Em 2016, após 3 anos de luta da Associação de Obstetrizes, conseguimos a abertura de um concurso público com vagas para Obstetrizes atuarem na prefeitura do Município de São Paulo.
Diante deste percurso, solicitamos autorização do Sr. Exmo Juiz para utilizar os recursos da indenização por danos morais para a produção de três materiais impressos que avaliamos podem contribuir para a restauração da imagem das obstetrizes diante de gestores, profissionais de saúde e da comunidade em geral, reafirmando a sustentação legal para o exercício da profissão.
Aproveitando ainda a oportunidade pensamos que e relevante ao mesmo tempo em que restauramos a imagem das Obstetrizes, oferecer para as mulheres brasileiras informações sobre direitos sexuais e reprodutivos e elementos para enfrentamento da violência sexual,doméstica e obstétrica e orientações sobre cuidados necessários para a mãe e o bebê no decorrer da gravidez e do pés parto.
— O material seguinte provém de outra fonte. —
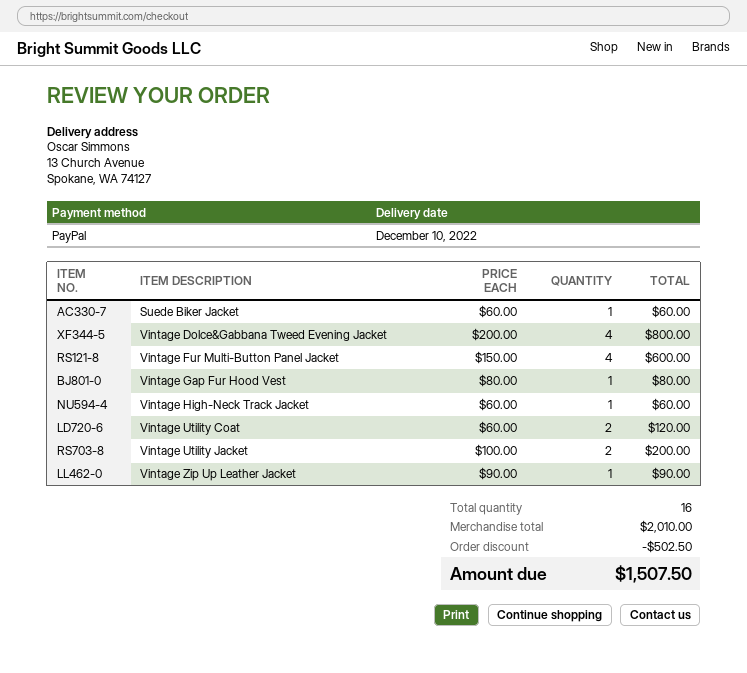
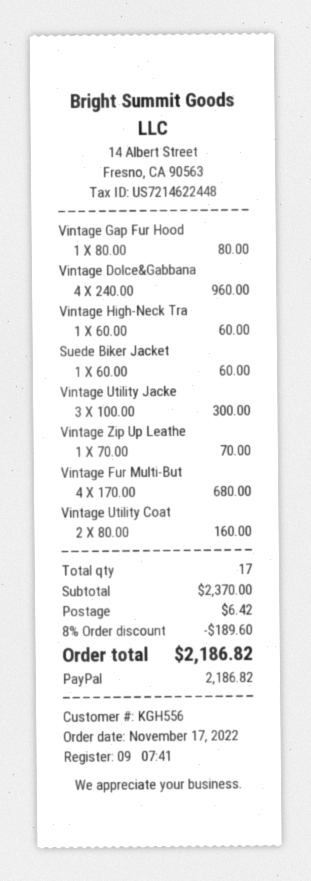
Vintage Dolce&Gabbana Tweed Evening Jacket: 4 x 200.00 = 800.00 -> 4 x 240.00 = 960.00
Vintage Fur Multi-Button Panel Jacket: 4 x 150.00 = 600.00 -> 4 x 170.00 = 680.00
Vintage Utility Coat: 2 x 60.00 = 120.00 -> 2 x 80.00 = 160.00
Vintage Utility Jacket: 2 x 100.00 = 200.00 -> 3 x 100.00 = 300.00
Vintage Zip Up Leather Jacket: 1 x 90.00 = 90.00 -> 1 x 70.00 = 70.00
total quantity: 16 -> 17
subtotal: 2010.00 -> 2370.00
discount: 502.50 -> 189.60
shipping: none -> 6.42
total: 1507.50 -> 2186.82

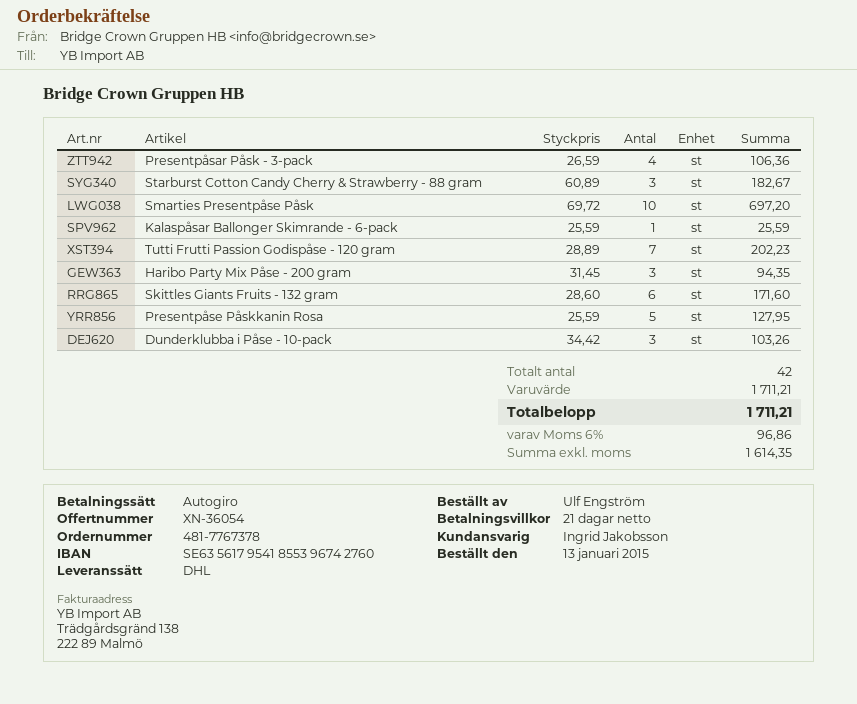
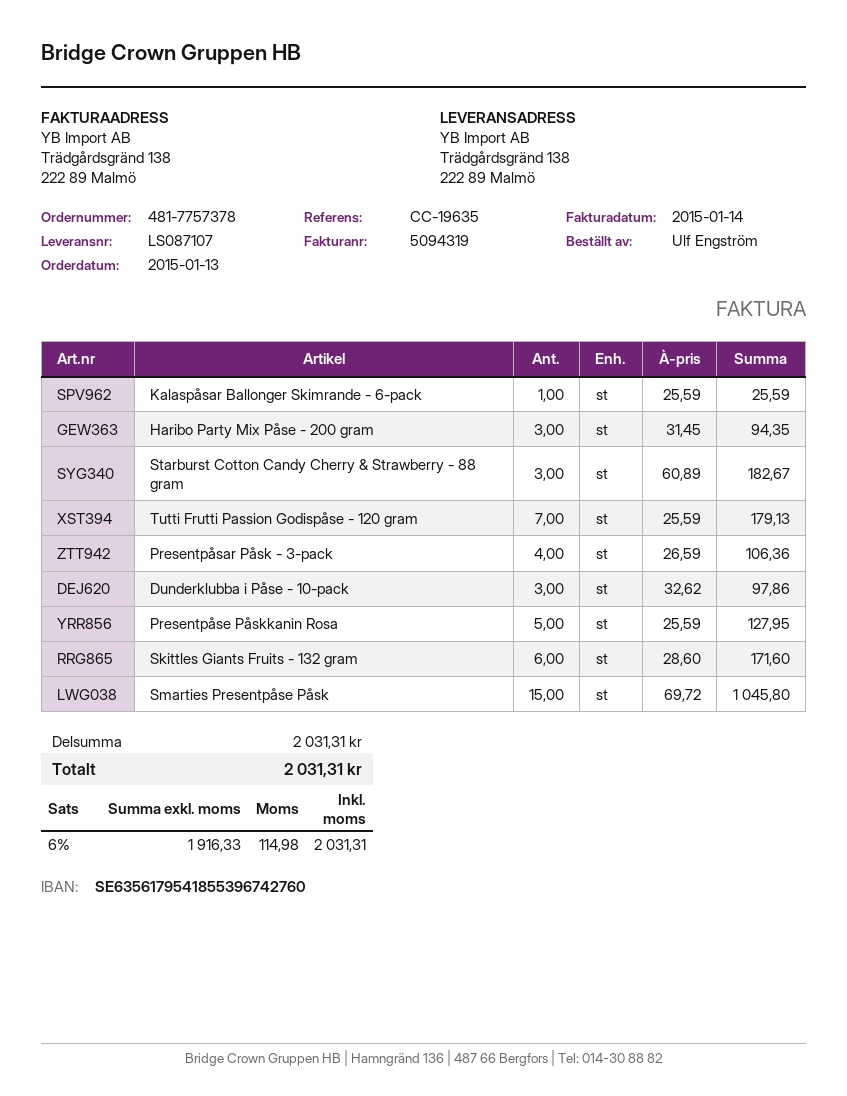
order number: 481-7767378 -> 481-7757378
Smarties Presentpåse Påsk: 10 x 69.72 = 697.20 -> 15 x 69.72 = 1045.80
Tutti Frutti Passion Godispåse - 120 gram: 7 x 28.89 = 202.23 -> 7 x 25.59 = 179.13
Dunderklubba i Påse - 10-pack: 3 x 34.42 = 103.26 -> 3 x 32.62 = 97.86
subtotal: 1711.21 -> 2031.31
net: 1614.35 -> 1916.33
tax: 6% = 96.86 -> 6% = 114.98
total: 1711.21 -> 2031.31

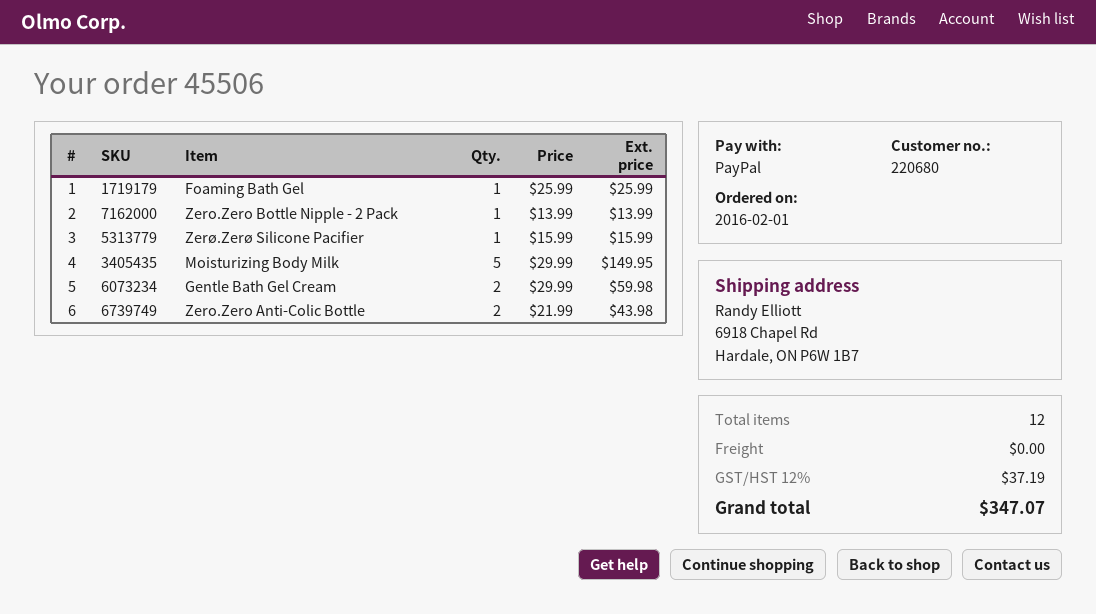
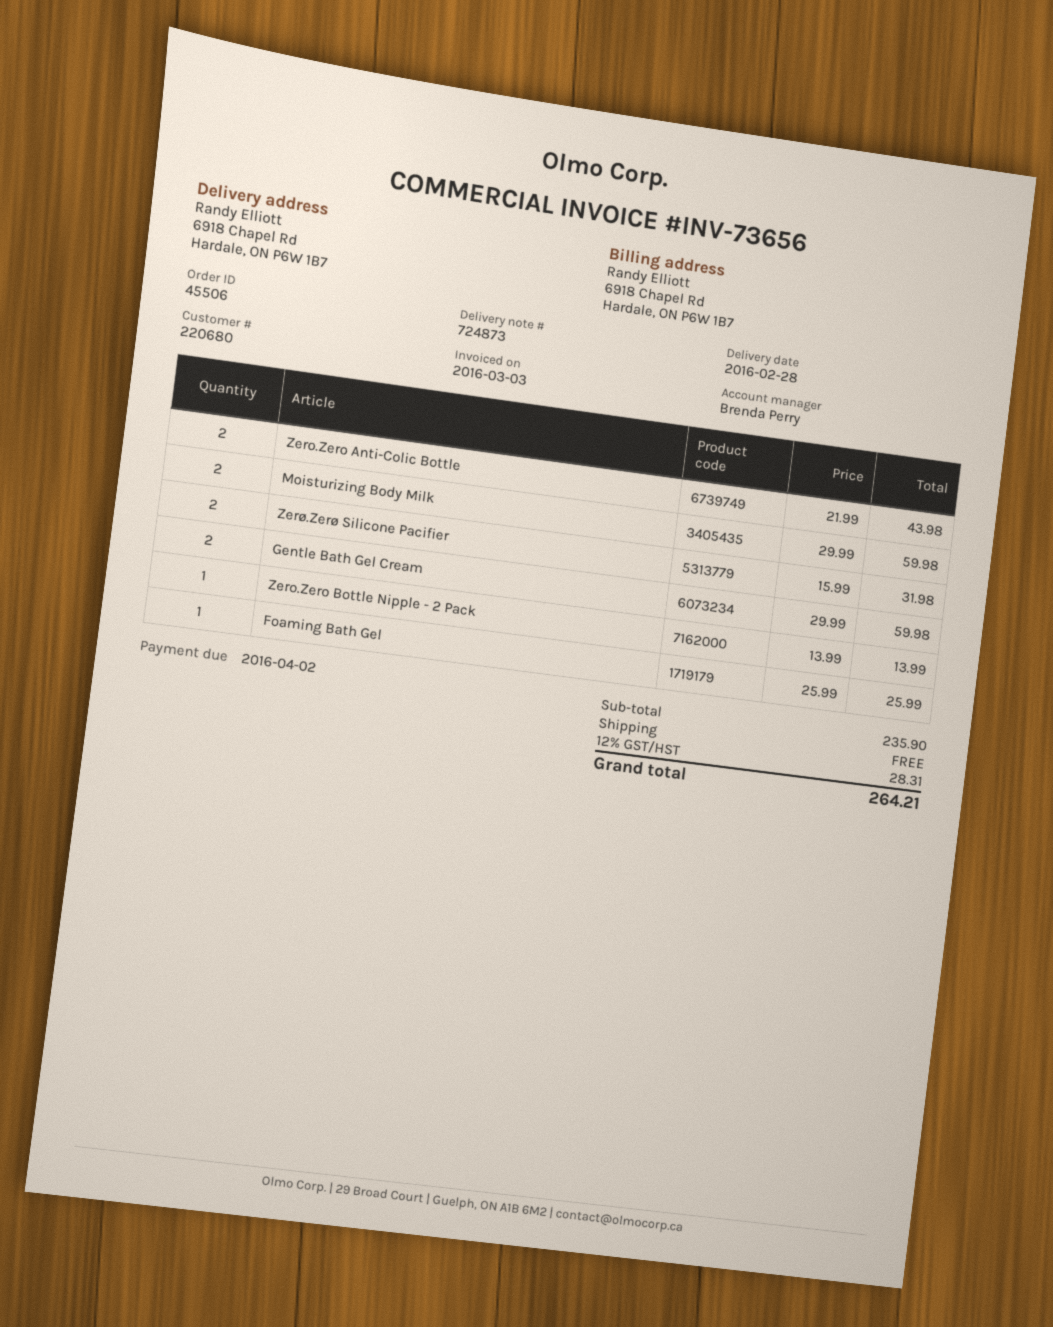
Zerø.Zerø Silicone Pacifier: 1 x 15.99 = 15.99 -> 2 x 15.99 = 31.98
Moisturizing Body Milk: 5 x 29.99 = 149.95 -> 2 x 29.99 = 59.98
tax: 12% = 37.19 -> 12% = 28.31
total: 347.07 -> 264.21

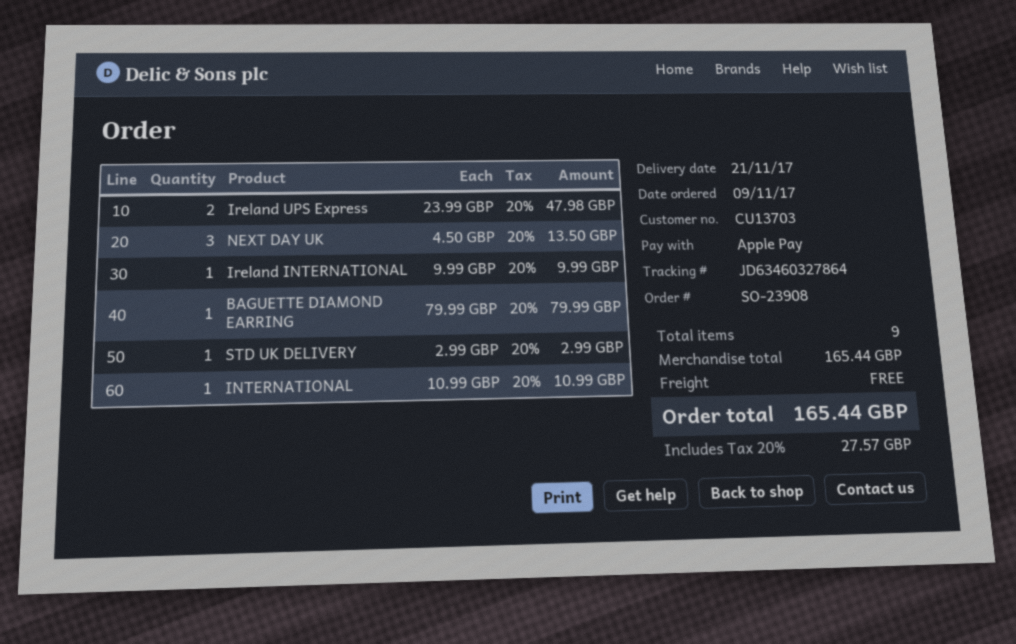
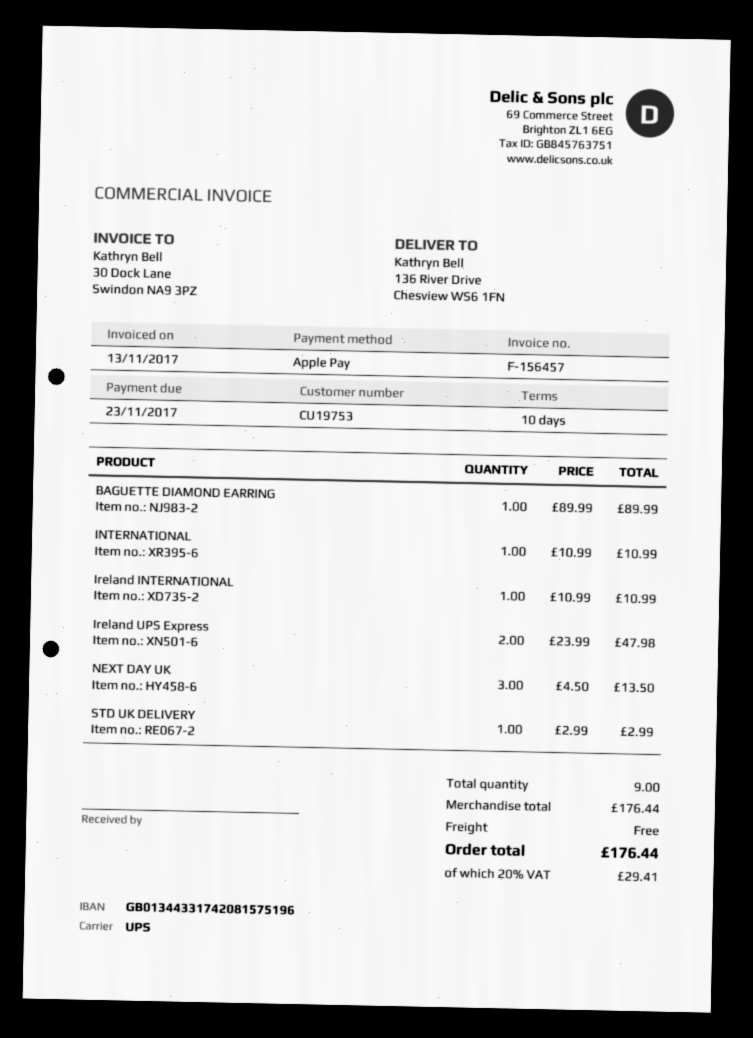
customer number: CU13703 -> CU19753
Ireland INTERNATIONAL: 1 x 9.99 = 9.99 -> 1 x 10.99 = 10.99
BAGUETTE DIAMOND EARRING: 1 x 79.99 = 79.99 -> 1 x 89.99 = 89.99
subtotal: 165.44 -> 176.44
tax: 20% = 27.57 -> 20% = 29.41
total: 165.44 -> 176.44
Por fim destacamos que Obstetrizes são parteiras profissionais, competentemente formadas para o cuidado,mas que tem em sua formação a perspectiva de oferecer um cuidado culturalmente sensível, que atenda as necessidades e realidade socio cultural da mulher e de sua família e esta perspectiva somente é possível para um profissional de saúde que tem disposiãao para a parceria com a pessoa que atende.